Early Modern India and World History, pp. 197-209
John F. Richards
The early modern period in world history, roughly 1500-1800, was marked by several worldwide processes of change unprecedented in their scope and intensity. The term early modern–which is not Eurocentric–should be applied to this period in South Asian history. The society of the Indian subcontinent shared directly in the massive processes of change that influenced societies throughout the world.
Toward a Comparative History of Borderlands, pp. 211-242
Michiel Baud and Willem van Schendel
The historical study of borderlands has been unduly restricted by an emphasis on the legal, political, and geographical aspects of borders and by a state-centered approach. Too often, the question has been how states have dealt with their borderlands rather than how borderlands have dealt with their states-culturally, economically, and politically. This article outlines a comparative approach to the social dynamics (struggles, adaptations, and cross-border alliances) in regions bisected by borders, and it argues that borderland studies provide an indispensable corrective to historical narratives that accept the territoriality to which all modern states lay claim.
Comparative History as World History: Religious Conversion in Modern India, pp. 243-271
Richard M. Eaton
In the period from the late nineteenth to the late twentieth century, the vast majority of the Naga peoples of northeastern India converted to Christianity. This article explores the reasons for this extraordinary phenomenon–in Asia, second only in magnitude to the conversion of the Philippine population–and examines the different rates of conversion among Naga communities. It also tests the usefulness of models of religious change generated from fieldwork on conversion in Africa–in particular, Robin Horton’s “intellectualist” theory. In this sense the article is an essay in comparative history, and it argues for the usefulness of the comparative method for world history.
FORUM: ENVIRONMENTAL CHANGE IN BRITISH SETTLER COLONIES
Peripheral Visions: Californian-Australian Environmental Contacts, c. 1850s-1910, pp. 275-302
This article offers a comparative and transnational study of environmental contacts between California and Australia. It analyzes “peripheral visions” of the ideal society, shaped by isolation, distant markets, and climate similarities, using staple, world system, and cultural landscape theories. Key exchanges of plants, irrigation policy, and biological control emerged from acclimatization sentiment and ideas of a garden landscape of small-scale yeoman farmers centered on horticulture. The exchange was used to control environmental damage in a form of landscape “renovation,” combining rational resource conservation and preservation. First fashioned in California, it spread to Australia and had reciprocal effects in the United States.

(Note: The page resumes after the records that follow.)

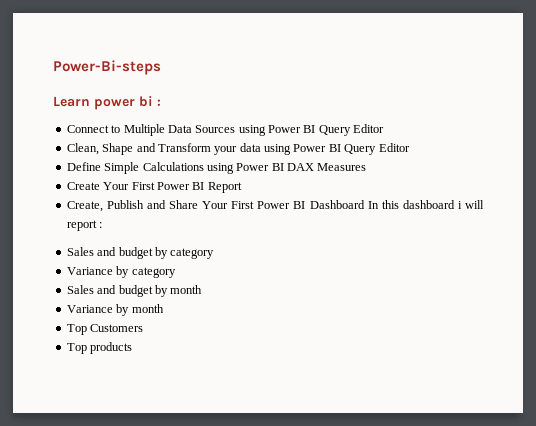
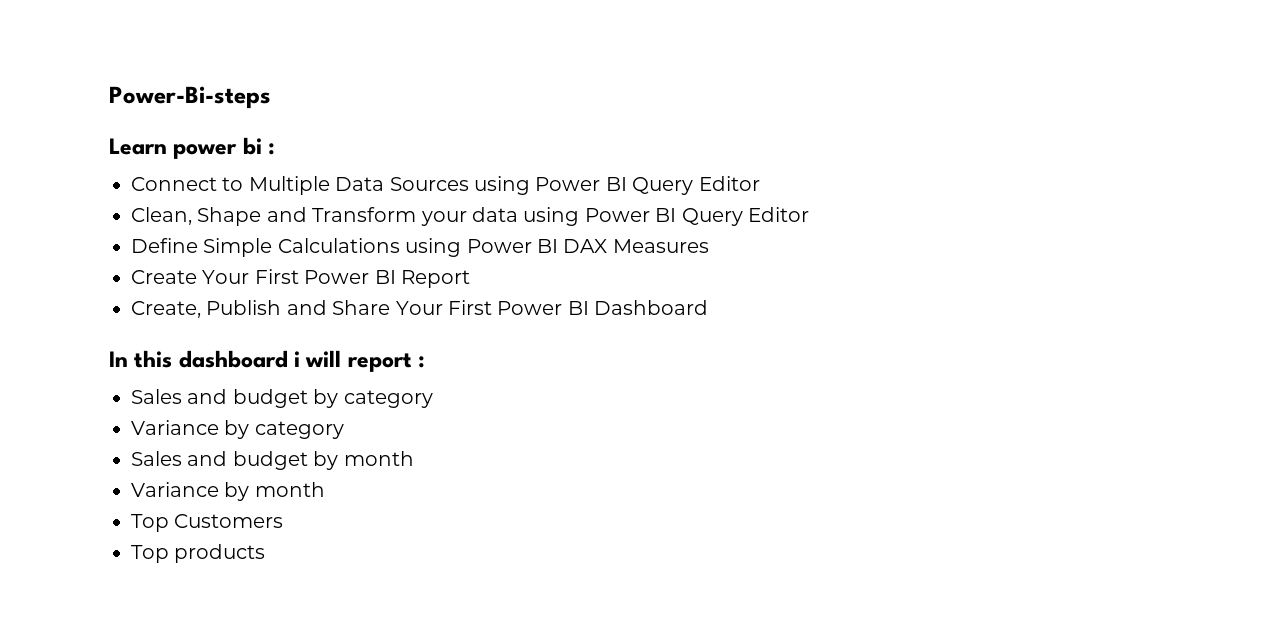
(365, 204) none -> (709, 307) //

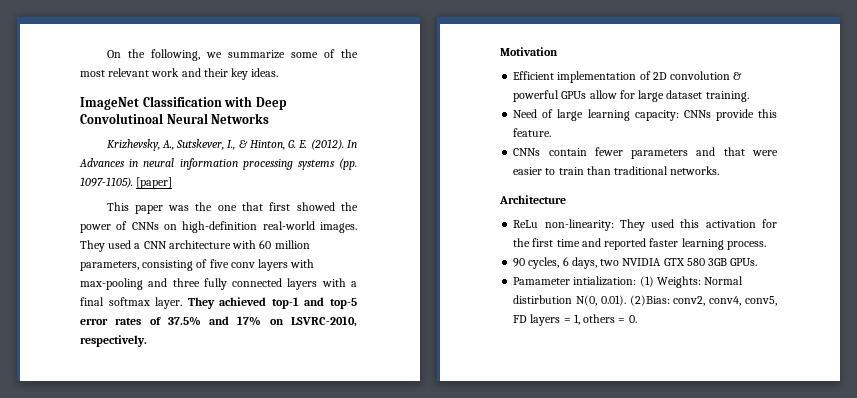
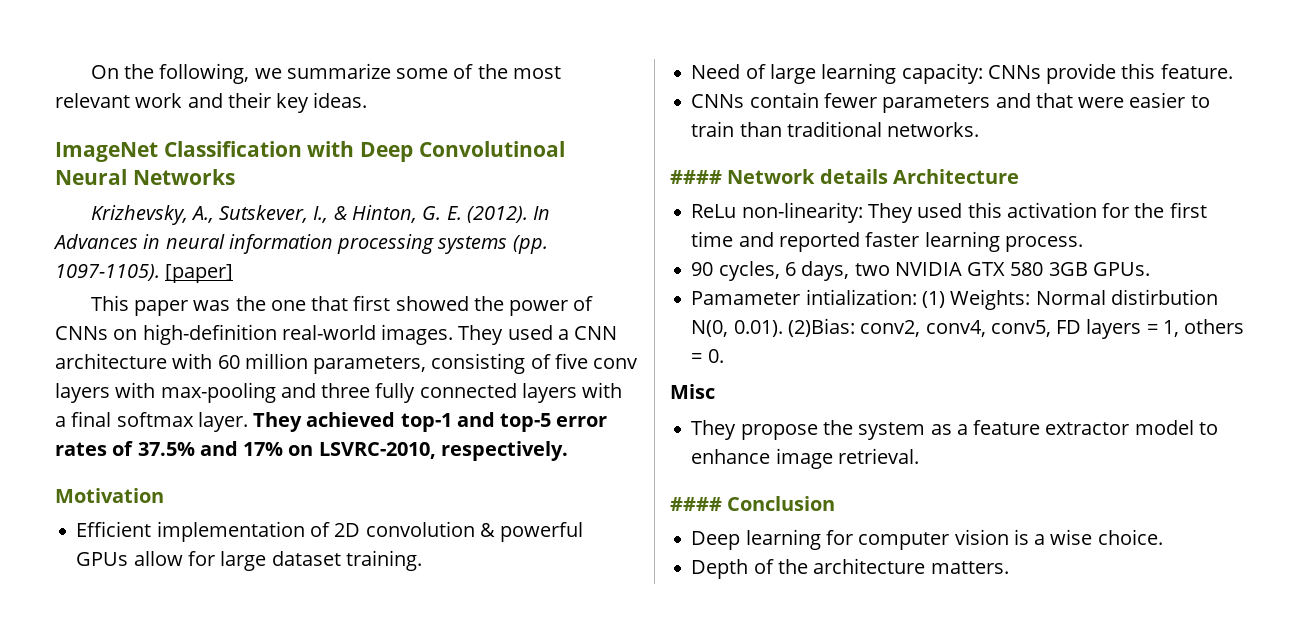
(720, 170) none -> [670,169,888,184] #### Network details
(637, 319) none -> [670,384,715,399] [691,420,1218,440] [691,448,919,469] [670,496,836,511] [691,529,1163,550] [691,558,1009,579] // Misc // They propose the system as a feature extractor model to enhance image retrieval. // #### Conclusion // Deep learning for computer vision is a wise choice. // Depth of the architecture matters.

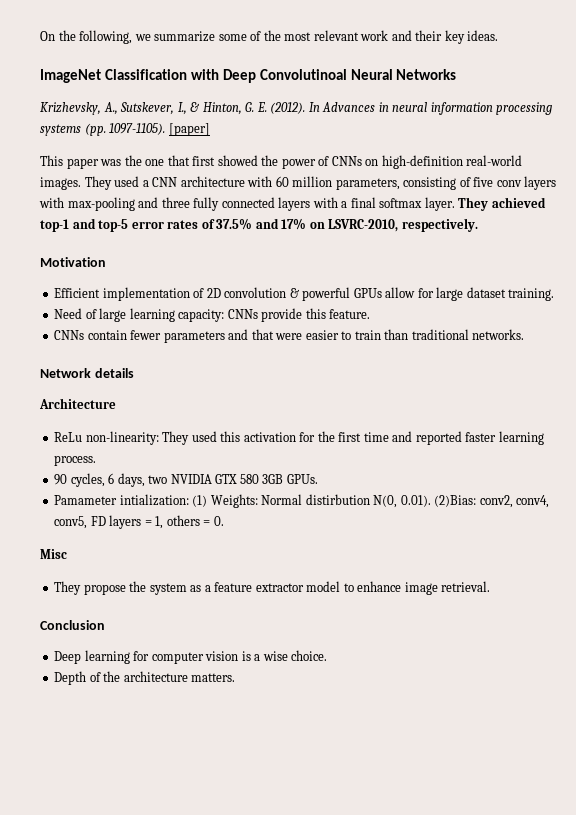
[670,170,722,184] #### -> (525, 334) none
(888, 176) none -> (134, 373) //
[670,497,722,511] #### -> (491, 586) none

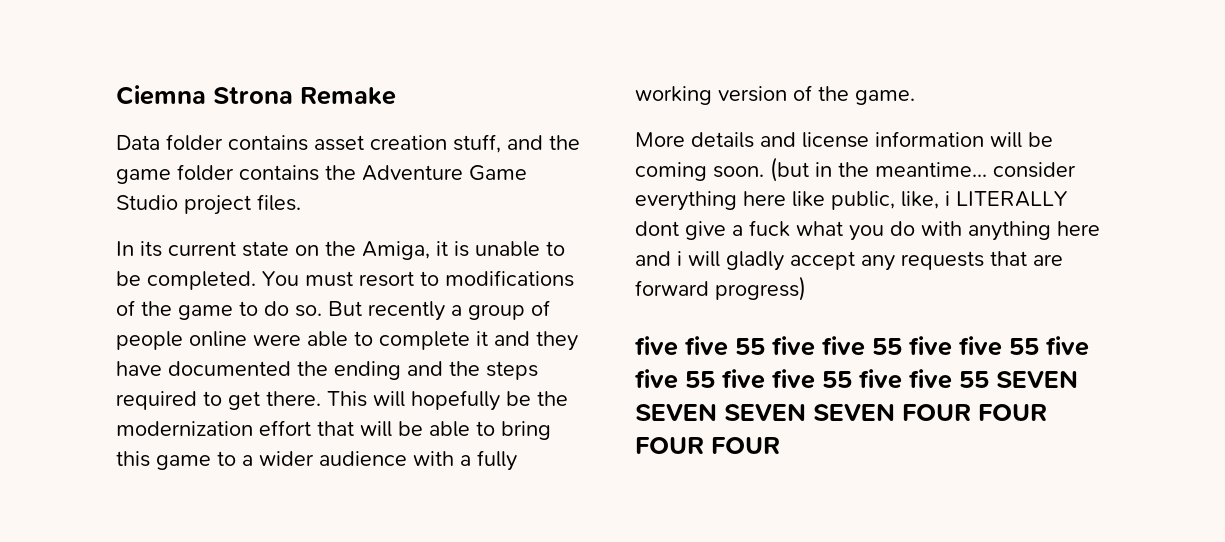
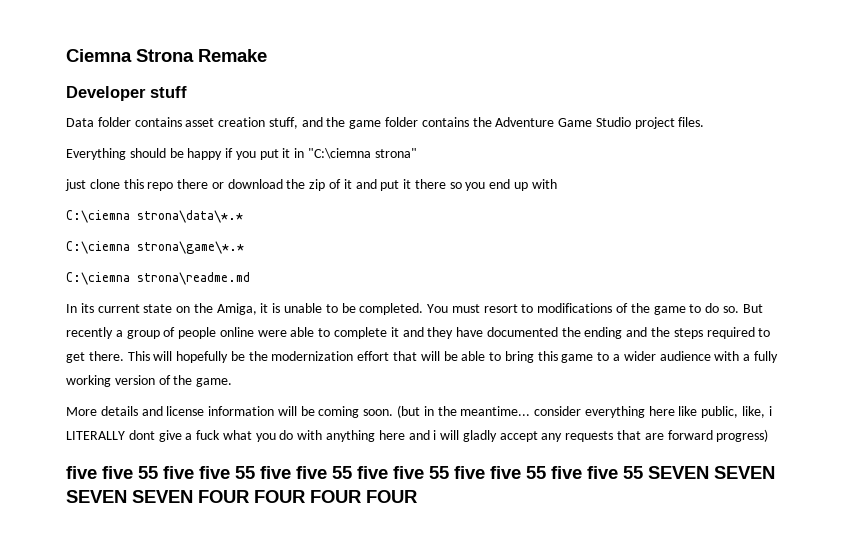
(396, 96) none -> [66,86,187,101] // Developer stuff
(301, 202) none -> [66,148,417,160] [65,179,557,191] [66,210,243,223] [66,241,244,254] [66,272,250,285] // Everything should be happy if you put it in "C:\ciemna strona" // just clone this repo there or download the zip of it and put it there so you end up with // C:\ciemna strona\data\*.* // C:\ciemna strona\game\*.* // C:\ciemna strona\readme.md

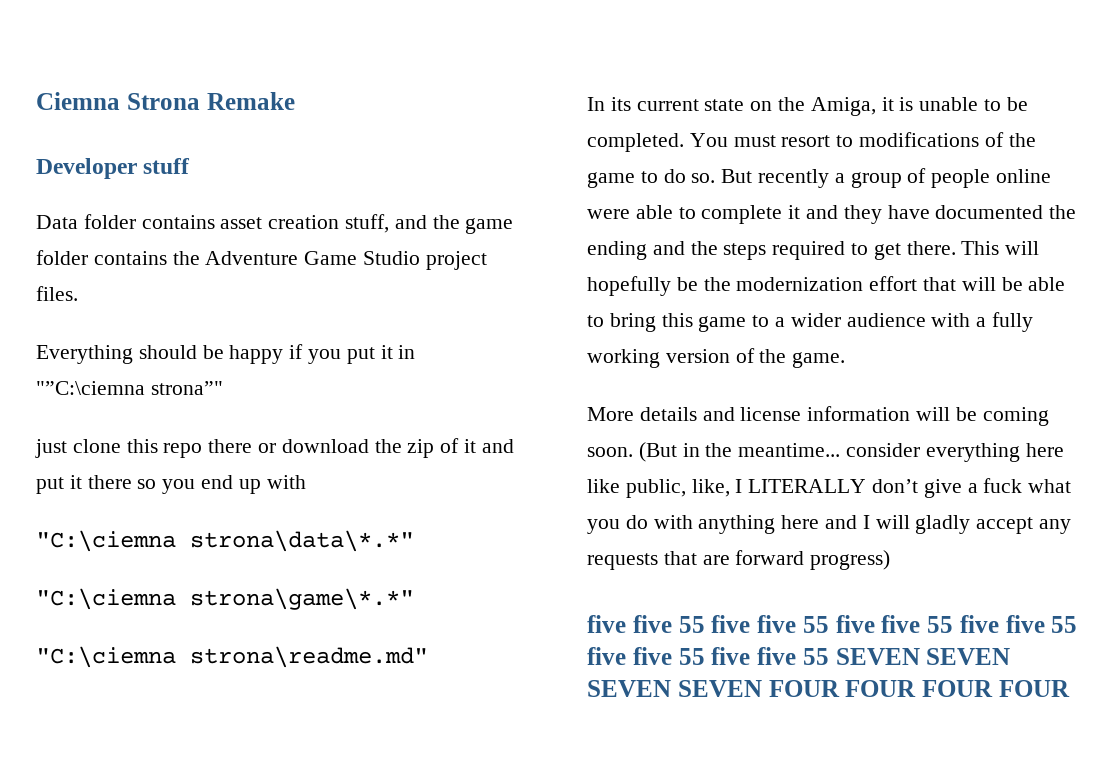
[308,148,417,159] "C:\ciemna strona" -> [36,381,223,395] "”C:\ciemna strona”"
[66,210,243,223] [66,241,244,254] [66,272,250,285] C:\ciemna strona\data\*.* // C:\ciemna strona\game\*.* // C:\ciemna strona\readme.md -> [36,530,414,552] [36,588,414,610] [36,646,428,668] "C:\ciemna strona\data\*.*" // "C:\ciemna strona\game\*.*" // "C:\ciemna strona\readme.md"
[397,405,421,418] (but -> [638,442,677,462] (But
[768,406,772,416] [66,430,155,440] i LITERALLY dont -> [735,479,919,493] I LITERALLY don’t
[433,430,437,440] i -> [862,515,870,529] I

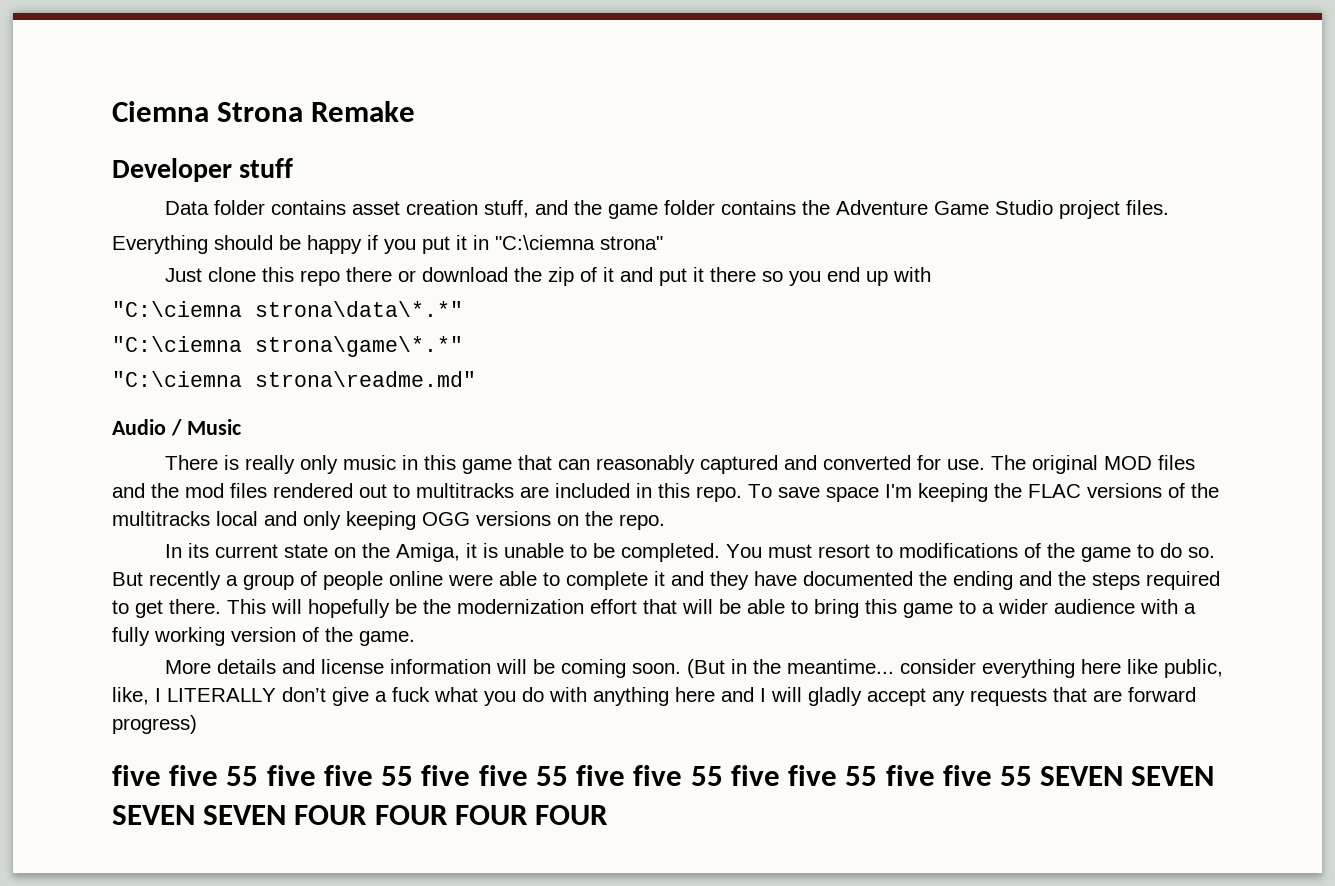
[36,381,223,395] [35,439,67,458] "”C:\ciemna strona”" // just -> [495,235,663,250] [164,268,202,282] "C:\ciemna strona" // Just
(428, 657) none -> [112,419,241,436] [164,455,1195,474] [112,483,1219,502] [112,511,665,530] // Audio / Music // There is really only music in this game that can reasonably captured and converted for use. The original MOD files and the mod files rendered out to multitracks are included in this repo. To save space I'm keeping the FLAC versions of the multitracks local and only keeping OGG versions on the repo.

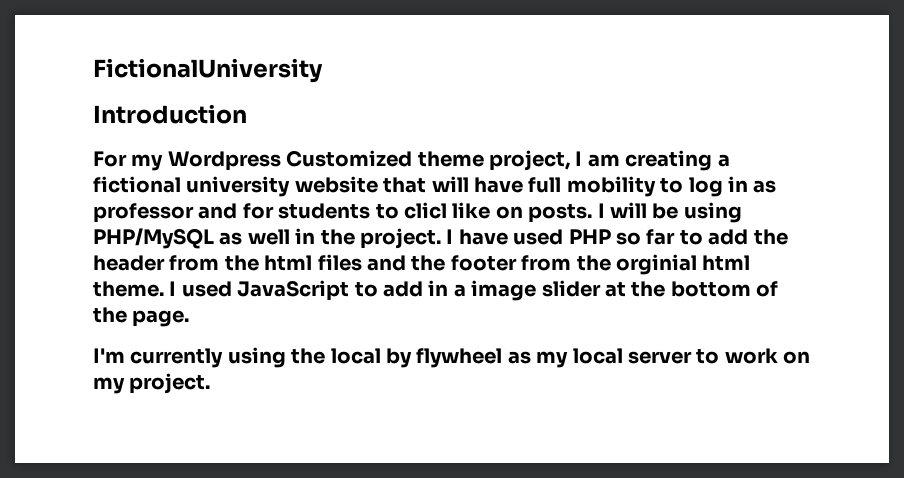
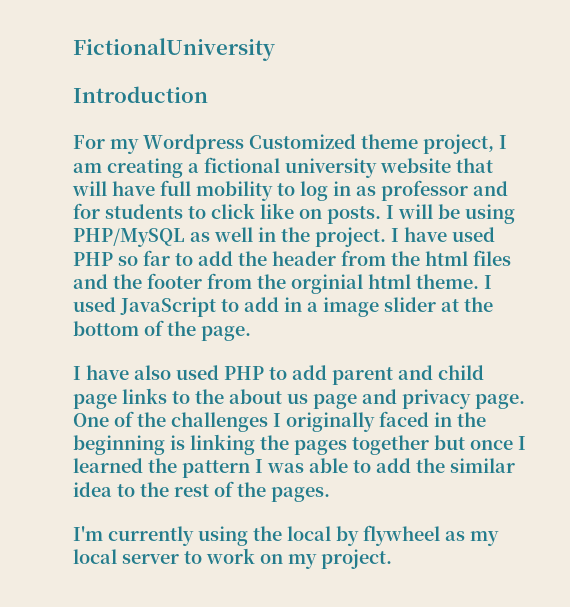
[404,202,447,219] clicl -> [211,203,255,219] click
(190, 318) none -> [73,365,484,385] [73,388,525,409] [73,411,486,432] [73,434,526,455] [73,458,515,478] [73,481,330,502] // I have also used PHP to add parent and child page links to the about us page and privacy page. One of the challenges I originally faced in the beginning is linking the pages together but once I learned the pattern I was able to add the similar idea to the rest of the pages.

Remaking the Land: The Acclimatization Movement and Anglo Ideas of Nature, pp. 303-319
Thomas R. Dunlap
An enthusiasm for introducing animals and birds that could be hunted or that reminded settlers of home swept over the Anglo settler colonies of Australia, Canada, New Zealand, and the United States in the second half of the nineteenth century. The movement was much stronger in Australia and New Zealand than in Canada or the United States, for both biological and social reasons. It represented a generation’s ideas about nature and the relationship of human beings to nature–ideas deeply rooted in Western culture. We have inherited the landscapes that they shaped and their ideas as well, though today we express them in very different form.